-------- DATASET ENTRIES

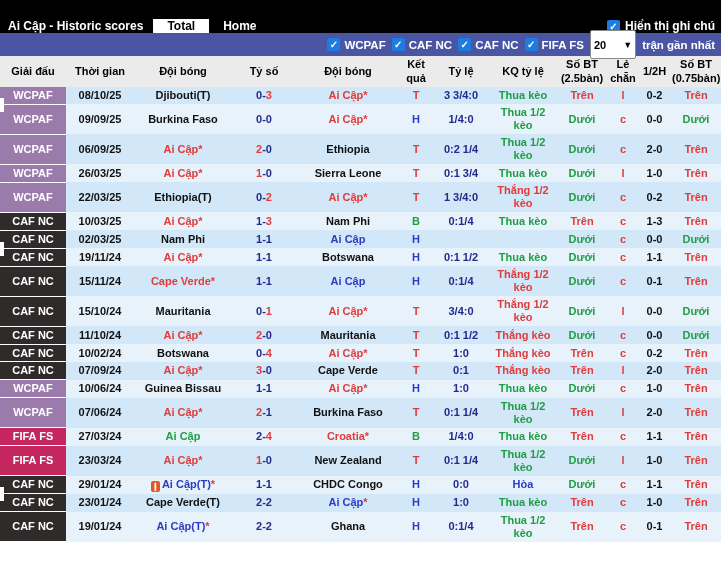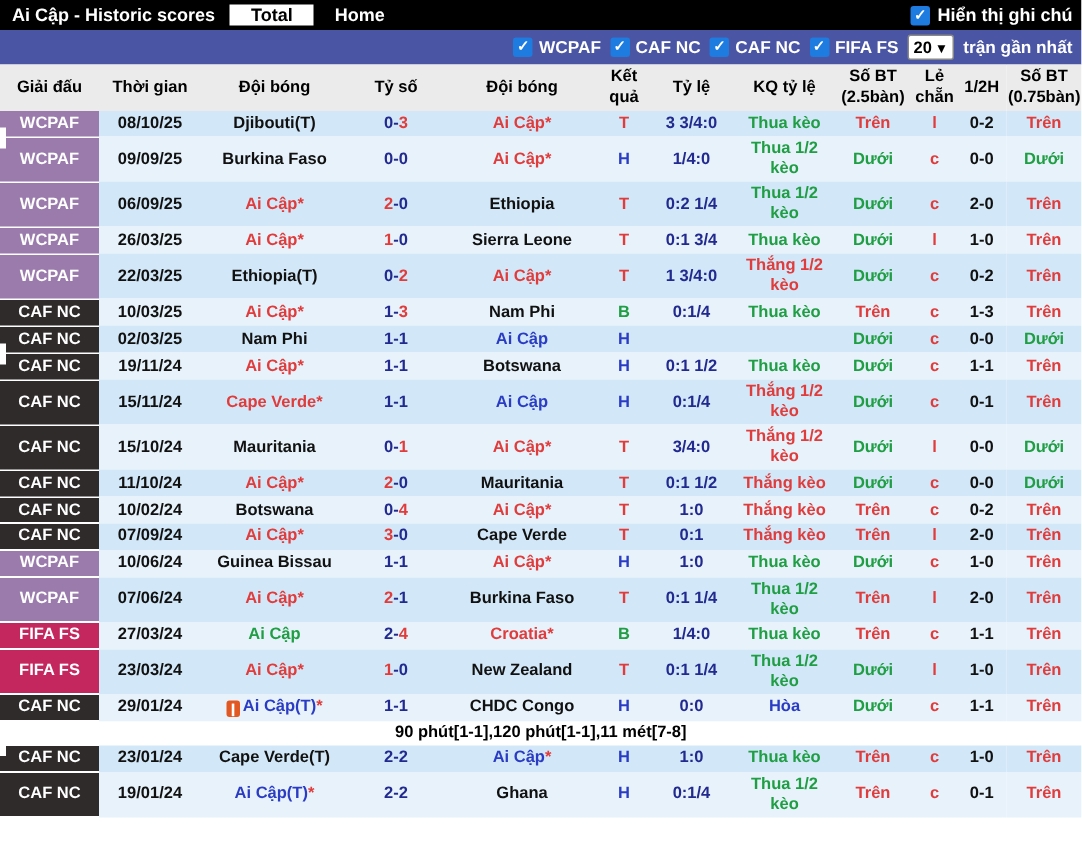--- a/index.html
+++ b/index.html
@@ -1,35 +1,35 @@
 <!DOCTYPE html>
 <html><head>
 <meta charset="utf-8">
 <style>
   * { box-sizing: border-box; margin: 0; padding: 0; }
   html,body { width: 721px; background: #fff; font-family: "Liberation Sans", sans-serif; }
   body { height: 561px; overflow: hidden; }
 
   
-  .titlebar { background:#000; height:20px; display:flex; align-items:center; color:#fff; font-size:12px; font-weight:bold; }
+  .titlebar { background:#000; height:33px; display:flex; align-items:flex-end; color:#fff; font-size:12px; font-weight:bold; }
   .titlebar .title { display:flex; align-items:center; padding:0 10px 0 8px; }
   .tab { display:flex; align-items:center; padding:0 14px; cursor:pointer; }
   .tab.active { background:#fff; color:#000; }
   .tab.link span { }
   .titlebar .right { margin-left:auto; display:flex; align-items:center; gap:5px; padding-right:6px; }
 
   .cb { display:inline-block; width:13px; height:13px; background:#1E7BE0; color:#fff; font-size:10px; line-height:13px;
         text-align:center; border-radius:2px; font-weight:bold; flex:0 0 auto; }
 
   
   .filterbar { background:#4A55A4; height:23px; display:flex; align-items:center; justify-content:flex-end;
                gap:6px; color:#fff; font-size:11.5px; font-weight:bold; padding-right:6px; }
   .filter-item { display:flex; align-items:center; gap:4px; }
-  .select { background:#fff; color:#000; border:1px solid #888; border-radius:2px; height:17px; display:flex;
-            align-items:center; gap:2px; padding:0 3px; font-size:11px; cursor:pointer; }
+  .select { background:#fff; color:#000; border:1px solid #888; border-radius:2px; height:29px; display:flex;
+            align-items:center; gap:17px; padding:0 3px; font-size:11px; cursor:pointer; }
   .select .chev { font-size:9px; }
 
   
   table { width:721px; border-collapse:collapse; table-layout:fixed; font-size:11px; font-weight:bold; text-align:center; }
   thead th { background:#EBEBEB; color:#000; padding:2px 1px; line-height:1.2; font-weight:bold; height:31px; }
   td { padding:2px 1px; line-height:1.18; vertical-align:middle; color:#111; }
   tr.shade-dark td { background:#D2E7F7; }
   tr.shade-light td { background:#E7F2FB; }
   td.league { color:#fff; border-bottom:1px solid #fff; position:relative; }
   tr td.league.lg-wcpaf  { background:#9A7BAC; }
@@ -366,23 +366,20 @@
     <td class="score"><span class="sh c-navy">1</span><span class="dash">-</span><span class="sa c-navy">1</span></td>
     <td><span class="team-name c-black">CHDC Congo</span><span class="team-mark c-red"></span></td>
     <td class="c-blue">H</td>
     <td class="c-navy">0:0</td>
     <td class="c-blue">Hòa</td>
     <td class="c-green">Dưới</td>
     <td class="c-red">c</td>
     <td>1-1</td>
     <td class="c-red">Trên</td>
   </tr>
-      <tr class="note-row">
-        <td colspan="12">90 phút[1-1],120 phút[1-1],11 mét[7-8]</td>
-      </tr>
       <tr class="shade-dark">
     <td class="league lg-cafnc notched"><span class="lg-label">CAF NC</span></td>
     <td>23/01/24</td>
     <td><span class="team-name c-black">Cape Verde(T)</span><span class="team-mark c-red"></span></td>
     <td class="score"><span class="sh c-navy">2</span><span class="dash">-</span><span class="sa c-navy">2</span></td>
     <td><span class="team-name c-blue">Ai Cập</span><span class="team-mark c-red">*</span></td>
     <td class="c-blue">H</td>
     <td class="c-navy">1:0</td>
     <td class="c-green">Thua kèo</td>
     <td class="c-red">Trên</td>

----------------

WORK ITEM: Leave out the pictures. Return exactly the lines from the first line of the records to the line bearing "padding:2px 1px; line-height:1.18;", inclusive.

RESPONSE BELOW:
--- a/index.html
+++ b/index.html
@@ -1,35 +1,35 @@
 <!DOCTYPE html>
 <html><head>
 <meta charset="utf-8">
 <style>
   * { box-sizing: border-box; margin: 0; padding: 0; }
   html,body { width: 721px; background: #fff; font-family: "Liberation Sans", sans-serif; }
   body { height: 561px; overflow: hidden; }
 
   
-  .titlebar { background:#000; height:20px; display:flex; align-items:center; color:#fff; font-size:12px; font-weight:bold; }
+  .titlebar { background:#000; height:33px; display:flex; align-items:flex-end; color:#fff; font-size:12px; font-weight:bold; }
   .titlebar .title { display:flex; align-items:center; padding:0 10px 0 8px; }
   .tab { display:flex; align-items:center; padding:0 14px; cursor:pointer; }
   .tab.active { background:#fff; color:#000; }
   .tab.link span { }
   .titlebar .right { margin-left:auto; display:flex; align-items:center; gap:5px; padding-right:6px; }
 
   .cb { display:inline-block; width:13px; height:13px; background:#1E7BE0; color:#fff; font-size:10px; line-height:13px;
         text-align:center; border-radius:2px; font-weight:bold; flex:0 0 auto; }
 
   
   .filterbar { background:#4A55A4; height:23px; display:flex; align-items:center; justify-content:flex-end;
                gap:6px; color:#fff; font-size:11.5px; font-weight:bold; padding-right:6px; }
   .filter-item { display:flex; align-items:center; gap:4px; }
-  .select { background:#fff; color:#000; border:1px solid #888; border-radius:2px; height:17px; display:flex;
-            align-items:center; gap:2px; padding:0 3px; font-size:11px; cursor:pointer; }
+  .select { background:#fff; color:#000; border:1px solid #888; border-radius:2px; height:29px; display:flex;
+            align-items:center; gap:17px; padding:0 3px; font-size:11px; cursor:pointer; }
   .select .chev { font-size:9px; }
 
   
   table { width:721px; border-collapse:collapse; table-layout:fixed; font-size:11px; font-weight:bold; text-align:center; }
   thead th { background:#EBEBEB; color:#000; padding:2px 1px; line-height:1.2; font-weight:bold; height:31px; }
   td { padding:2px 1px; line-height:1.18; vertical-align:middle; color:#111; }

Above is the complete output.